One of the great things about having so many staff from all around the world is that we’re always sharing new ways of eating food, and new things to eat!
We’ve grown sweet potato since we began the farm, as we know that it’s a real crowd-pleaser among our veg box customers. The sweet potato grows underground in the summer months and spreads a sprawling, leafy vine that covers the ground around the growing patch.
Every autumn when the sweet potato bulks up and starts breaking the surface, we used to do what all Australian growers do; harvest the roots and discard the root (composting them of course).Sweet potato leavesemmanuel at the farm
But after a couple of years of this process Emmanuel, our former support worker, educated me about how amazing sweet potato leaf is as a nutritious green vegetable! It turns out that in a lot of parts of the world, it is grown just as much for the leaf as it is for the root. This insight has now given me a completely different perspective about what we grow, and a whole new understanding of ‘leaf to root’ eating. We’ve since found that sweet potato leaves and vines are among the pig’s favorite food as well, so they play a large role in their diet.
With the rain this week, the sweet potato leaves are bursting with life, so we hope you enjoy them!

Cal Champagne
Green Connect Farm Manager 

What’s that in my box?
Sweet Potato Leaves. Also called Yam Leaves or Camote tops are like most leafy greens packed with nutrients and antioxidants, and contain high levels of Vitamin  A, C and K  and provides high levels of fiber, calcium, magnesium, zinc, copper, potassium and iron. These leaves are used in most of Asia, Africa but also in Spain and Latin America. It’s a great substitute for spinach and chard and works great in soups, stir-fries or mixed it in with your pesto or Green Smoothie.

Sweet Potato Greens in Coconut CreamSweet potato leaves in coconut
1 large bunch sweet potato greens
1 tablespoon vegetable oil
2 shallots, minced
1 clove garlic, minced
1 teaspoon minced fresh ginger root (from a 1/2-inch piece)
2 teaspoons grated fresh turmeric root, or 1 teaspoon ground turmeric
1 red thai chili, finely sliced
2-inch lemongrass stalk, trimmed and finely sliced
1 to 2 teaspoons soy sauce, or to taste
1 cup coconut cream plus 1 cup water (or substitute 2 cups light or regular coconut milk)
2 to 3 teaspoons raw or brown sugar, or to taste
Salt and pepper, to taste


Bring a large pot of water to a rolling boil. Trim off any thick stems from greens. Add to boiling water and blanch for 60 seconds, then immediately transfer greens to a bowl filled with ice water to stop the cooking. Drain.
Heat oil in a large pan or wok over medium heat. Add shallots, garlic, ginger, turmeric, chilli, and lemongrass and stir until fragrant, 1 to 2 minutes. Stir in soy sauce.
Add coconut cream and water (or coconut milk) and bring to a simmer. Add blanched greens and return to a boil; reduce heat to low and simmer for 2 minutes. Add sugar and season with salt and pepper to taste. Spoon into bowls and serve with rice.

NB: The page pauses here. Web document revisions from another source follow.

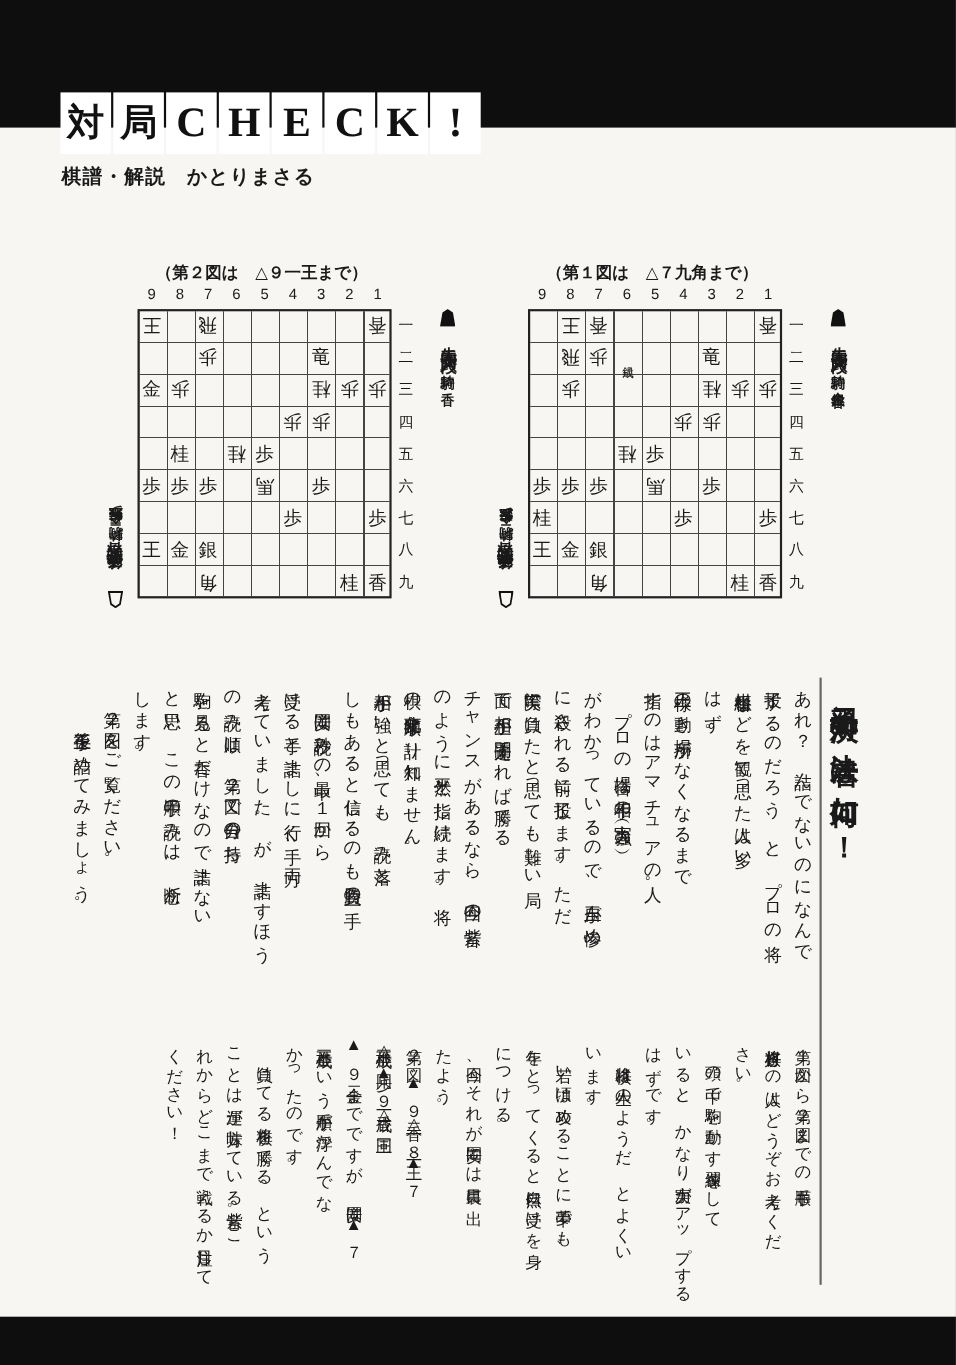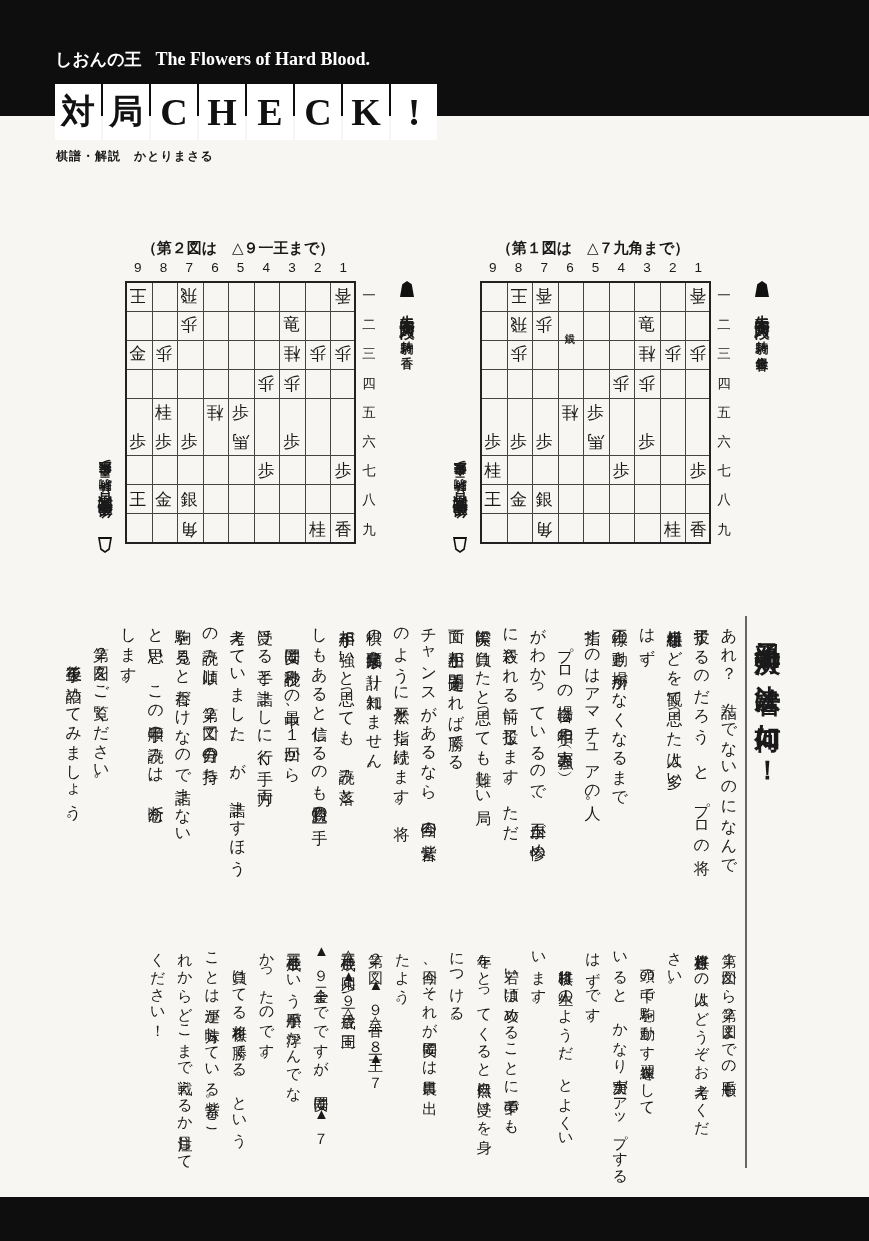--- a/index.html
+++ b/index.html
@@ -8,21 +8,21 @@
         font-family:"Liberation Sans","DejaVu Sans",sans-serif;color:#1a1a1a;}
   .band{position:absolute;left:0;width:869px;background:#0e0e0e;}
   .band.top{top:0;height:116px;}
   .band.bottom{top:1197px;height:44px;}
   .logo{position:absolute;left:55px;top:48px;color:#fff;font-size:17px;font-weight:bold;white-space:nowrap;}
   .logo .en{font-family:"Liberation Serif","DejaVu Serif",serif;margin-left:14px;font-size:18px;}
   .titleboxes{position:absolute;left:55px;top:84px;display:flex;gap:2px;}
   .tbox{width:46px;height:56px;background:#fff;display:flex;align-items:center;justify-content:center;
         font-weight:bold;font-size:34px;color:#111;}
   .tbox.latin{font-family:"Liberation Serif","DejaVu Serif",serif;font-size:38px;}
-  .credit{position:absolute;left:56px;top:148px;font-size:12px;font-weight:bold;letter-spacing:1px;}
+  .credit{position:absolute;left:56px;top:148px;font-size:18px;font-weight:bold;letter-spacing:1px;}
   
   .dcaption{position:absolute;top:239px;width:270px;text-align:center;font-size:15px;font-weight:bold;white-space:nowrap;}
   .filerow{position:absolute;top:260px;display:flex;}
   .filerow span{display:inline-block;width:25.7px;text-align:center;font-size:13.5px;}
   .grid{position:absolute;top:281px;width:231px;height:263px;border:2px solid #222;box-sizing:border-box;
         background-image:
           repeating-linear-gradient(to right,transparent 0px,transparent 24.55px,#444 24.55px,#444 25.55px),
           repeating-linear-gradient(to bottom,transparent 0px,transparent 27.9px,#444 27.9px,#444 28.9px);}
   .pc{position:absolute;width:25.7px;height:29.2px;line-height:29.2px;text-align:center;font-size:17px;
       font-weight:500;white-space:nowrap;}
@@ -48,23 +48,20 @@
         font-size:16px;letter-spacing:1.2px;line-height:26px;}
   .tcol.low{font-size:15px;letter-spacing:1px;}
 </style>
 </head>
 <body>
 
 <div class="page">
   <div class="band top"></div>
   <div class="band bottom"></div>
 
-  <div class="logo">
-    <span>しおんの王</span><span class="en">The Flowers of Hard Blood.</span>
-  </div>
 
   <div class="titleboxes" id="titleboxes">
       <div class="tbox">対</div>
       <div class="tbox">局</div>
       <div class="tbox latin">C</div>
       <div class="tbox latin">H</div>
       <div class="tbox latin">E</div>
       <div class="tbox latin">C</div>
       <div class="tbox latin">K</div>
       <div class="tbox latin">!</div>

I also have to share this recipe of pancakes that I came across the other week and it was a hit in my son’s lunch box. It was so easy to make that I made it in the morning before school. ( we get up early in my house). 

Oat and Zucchini Pancakes. This recipe is inspired by Little Green Kitchen cookbook.

2 eggs
1 Banana, peeled and roughly chopped.
100 g rolled oats
2 tbsp milk of your choice (I use oat milk)
½ tsp sea salt
¼ tsp baking powder
1 tsp cinnamon (optional)
1/2 tsp vanilla essence (optional)
½ zucchini, grated coarsely.
Coconut or butter for frying.


Crack the eggs into a blender. Add the rest of the ingredients, except the zucchini and oil. Mix until completely smooth. Stir in the zucchini through the batter. Heat a little oil in a large non-stick pan, over medium heat. Pour in a few tbsp of batter for each pancake, fry until golden underneath and bubbles start to appear in the batter. Flip over and fry for another minute. Once cooked set aside to cool. I added the cinnamon and vanilla to give it a little natural sweetness, and just packed with some fresh berries and cottage cheese for the kids. But you can obliviously use what every topping you like.